В войну, пока фронт все еще был близок, я раза три приезжала домой, и все как-то было по-другому. Мы все были ближе друг другу. А когда через день-другой снова надо было на фронт, я не нуждалась в жалости. Да и с чего бы? Прощаясь, бодро отбывая снова на войну, я испытывала теплое чувство ко всем моим родным, кого оставляла, тревожилась и жалела их в их трудной жизни. А теперь мы не виделись почти два года. Это серьезный срок по тем временам. Мы отвыкли друг от друга. А Победа нас и вовсе разлучила. Ей уже сроку пять месяцев — и сменялись эпохи, и коренные перемены коснулись каждой души.

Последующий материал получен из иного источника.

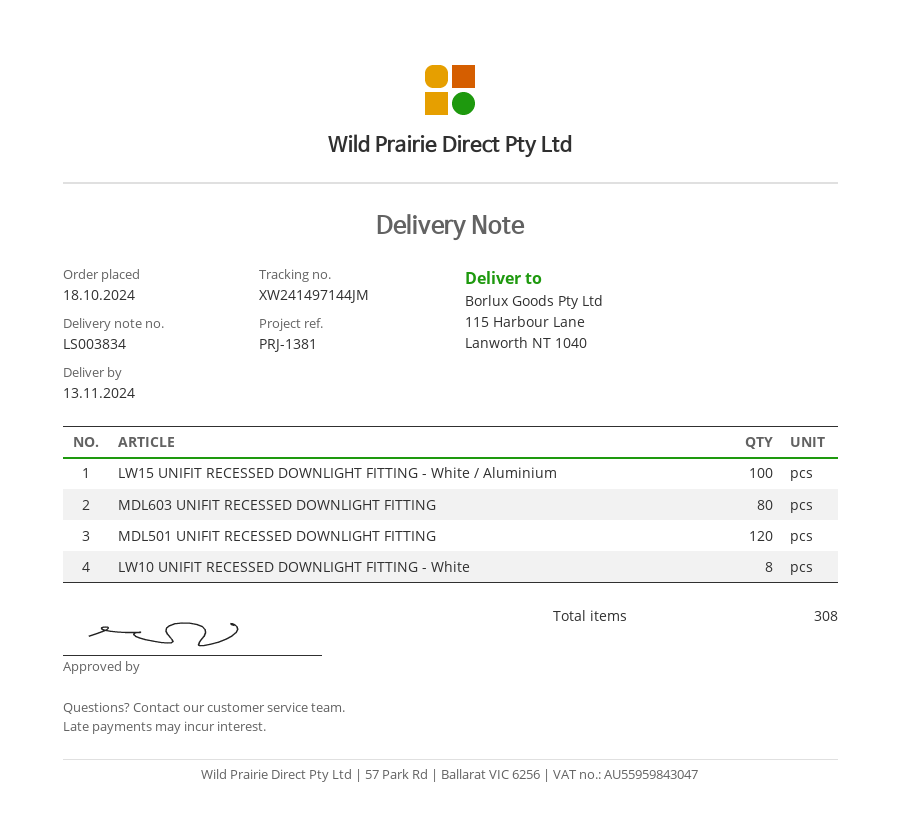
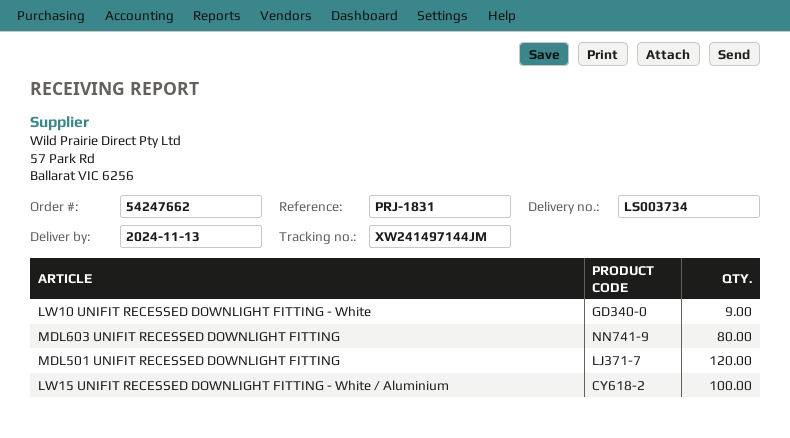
delivery note number: LS003834 -> LS003734
reference: PRJ-1381 -> PRJ-1831
LW10 UNIFIT RECESSED DOWNLIGHT FITTING - White: 8 -> 9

Эти бедные женщины нуждались в сочувствии: мама — откровенно, Люся — замкнуто. И может, с этой нуждой только и ждали меня, уже архаичную в своей военной форме, в своей победительности, вернувшуюся уже не оттуда, где убивают, а из заманчивой «заграницы», где каждый не прочь побывать.
Я явилась домой в гимнастерке, подпоясанной командирским ремнем, да с портупеей и бренча наградами, скрывшими растерянность, о которой некому было догадаться. И не было на всем белом свете никого, к кому я могла бы прильнуть, кто защитил бы меня неизвестно от чего.
Но может, то кралась тоска, двугорбая, как сейчас говорят при повторном приступе болезни. Та, первая, навалилась после Победы и маяла, пока выбиралась домой. А эта неожиданно лепилась с порога, за которым зияло: нет в доме папы, тепла, уюта.